Figure 2-2  Performance Pattern with Increasing Number of Users.

You should identify the point at which adding more concurrent users reduces the number of requests that can be processed per minute. This point indicates when performance starts to degrade.

Calculating Think Time

A user does not submit requests continuously. A user submits a request, the server receives the request, processes it and then returns a result, at which point the user spends some time analyzing the result before submitting a new request. The time spent reviewing the result of a request is called think time.

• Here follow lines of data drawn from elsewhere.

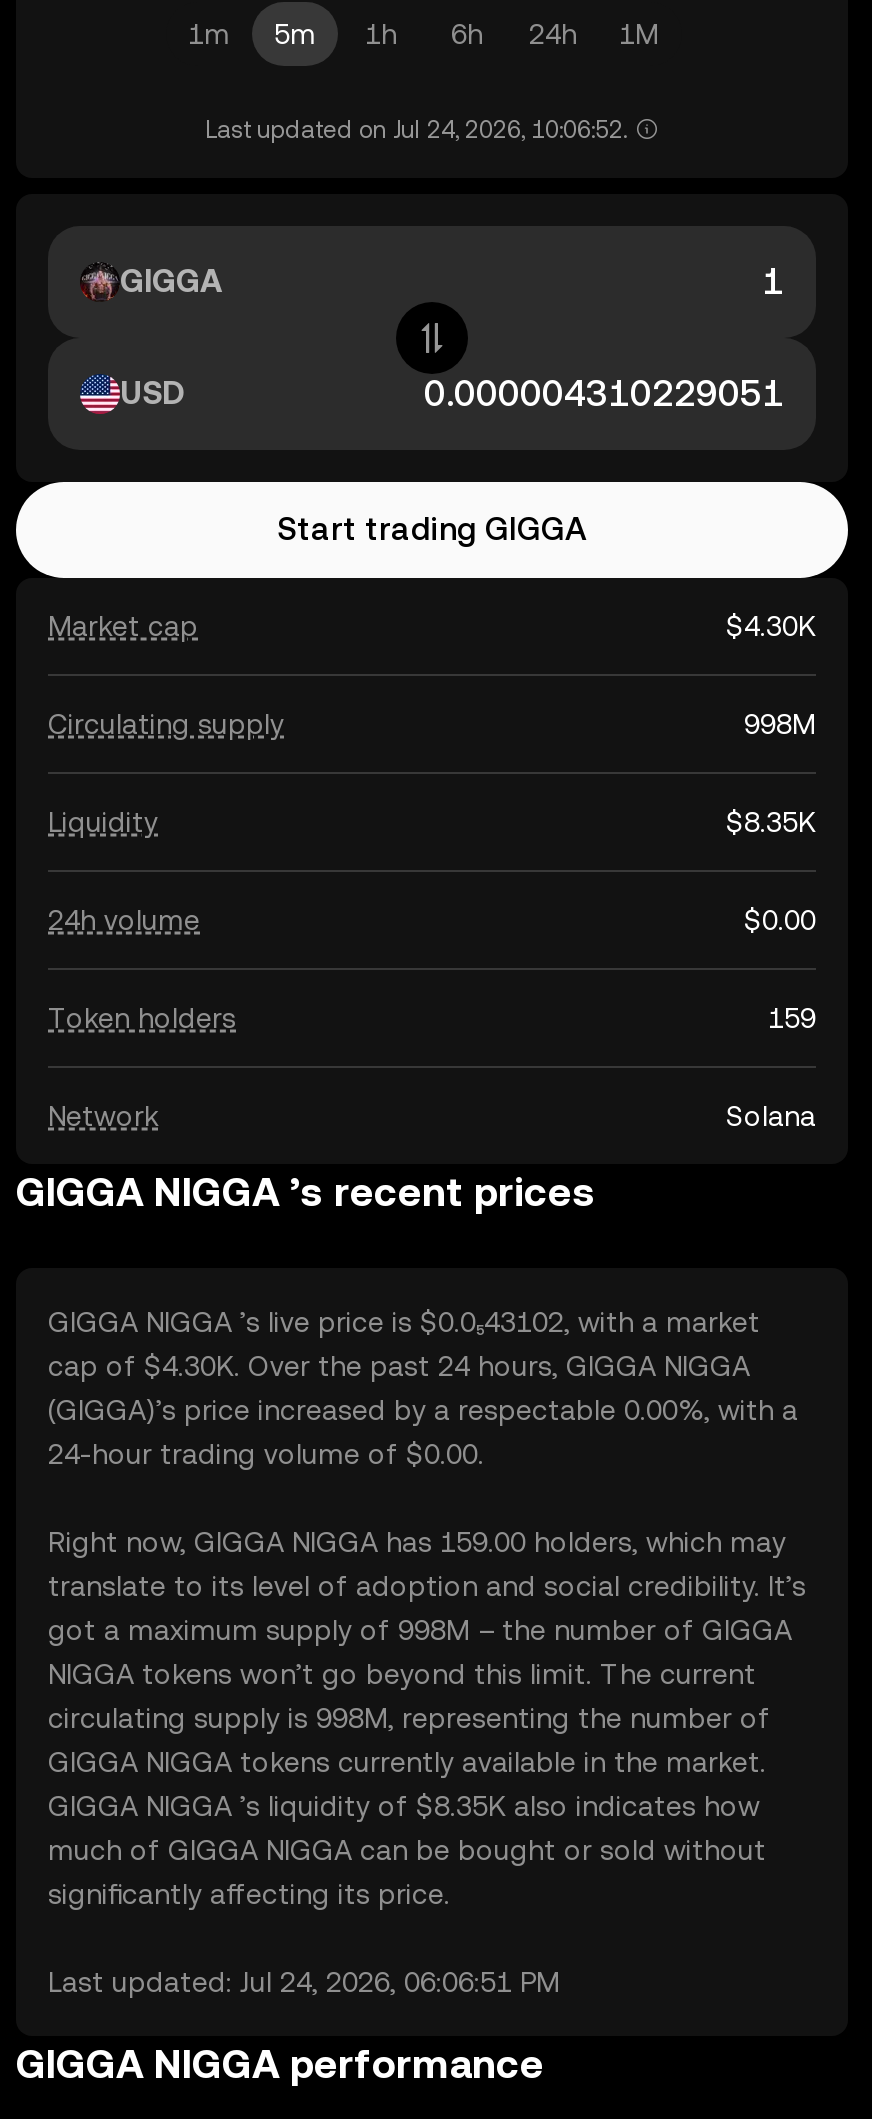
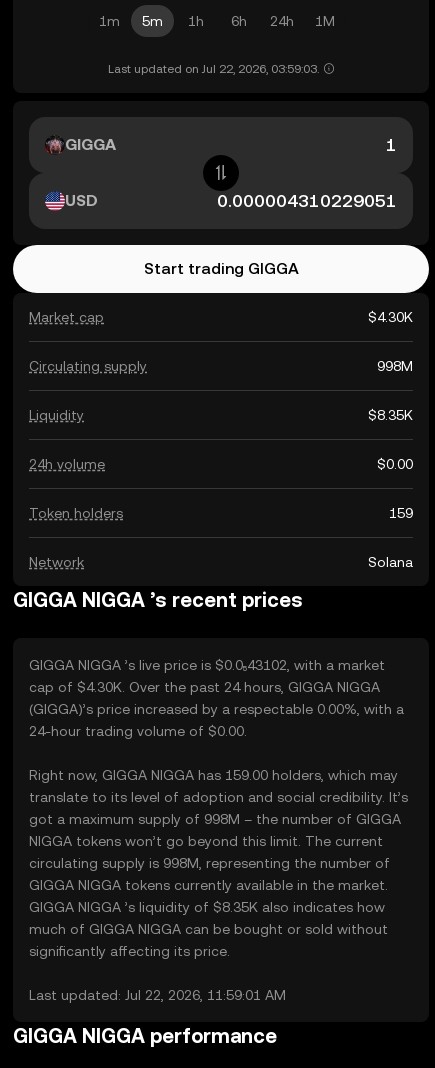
- Last updated on Jul 24, 2026, 10:06:52.
+ Last updated on Jul 22, 2026, 03:59:03.

- Last updated: Jul 24, 2026, 06:06:51 PM
+ Last updated: Jul 22, 2026, 11:59:01 AM
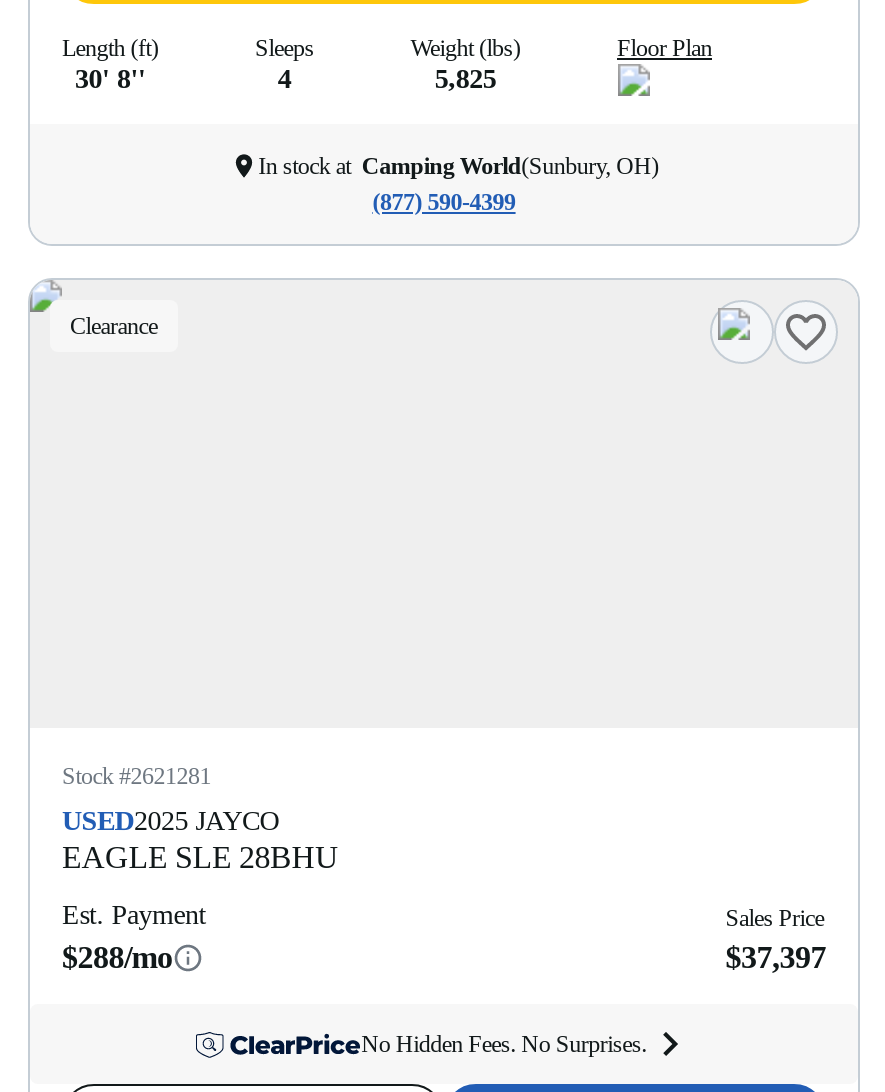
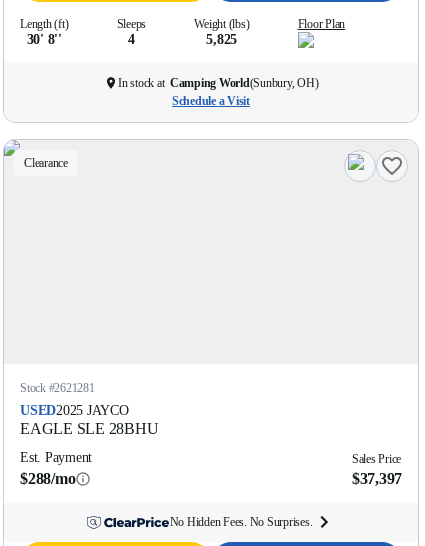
- (877) 590-4399
+ Schedule a Visit
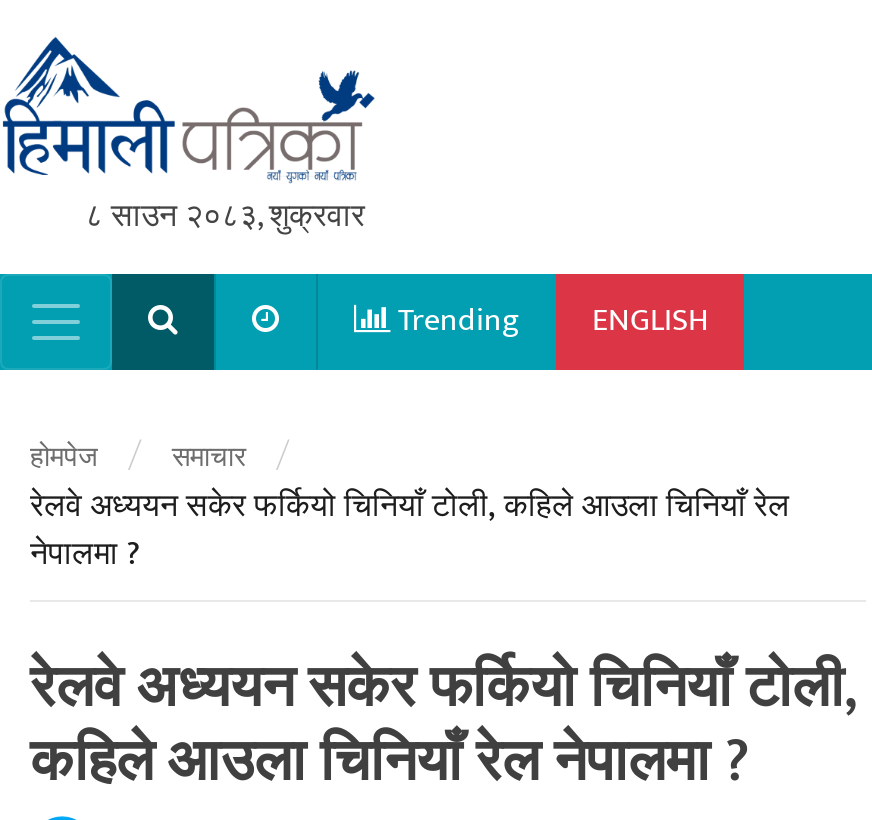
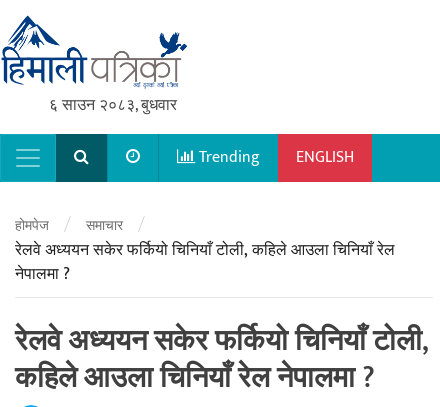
- ८ साउन २०८३, शुक्रवार
+ ६ साउन २०८३, बुधवार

Determining the typical duration of think time is important. You can use the duration to calculate more accurately the number of requests per minute, as well as the number of concurrent users your system can support. Essentially, when a user is on the system but not submitting a request, a gap opens for another user to submit a request without altering system load. This implies that you can support more concurrent users.

Calculating Average Response Time

Response time refers to the amount of time it takes for results of a request to be returned to the user. The response time is affected by a number of factors including network bandwidth, number of users, number and type of requests submitted, and average think time.

In this section, response time refers to the mean, or average, response time. Each type of request has its own minimal response time. However, when evaluating system performance, you should base your analysis on the average response time of all requests.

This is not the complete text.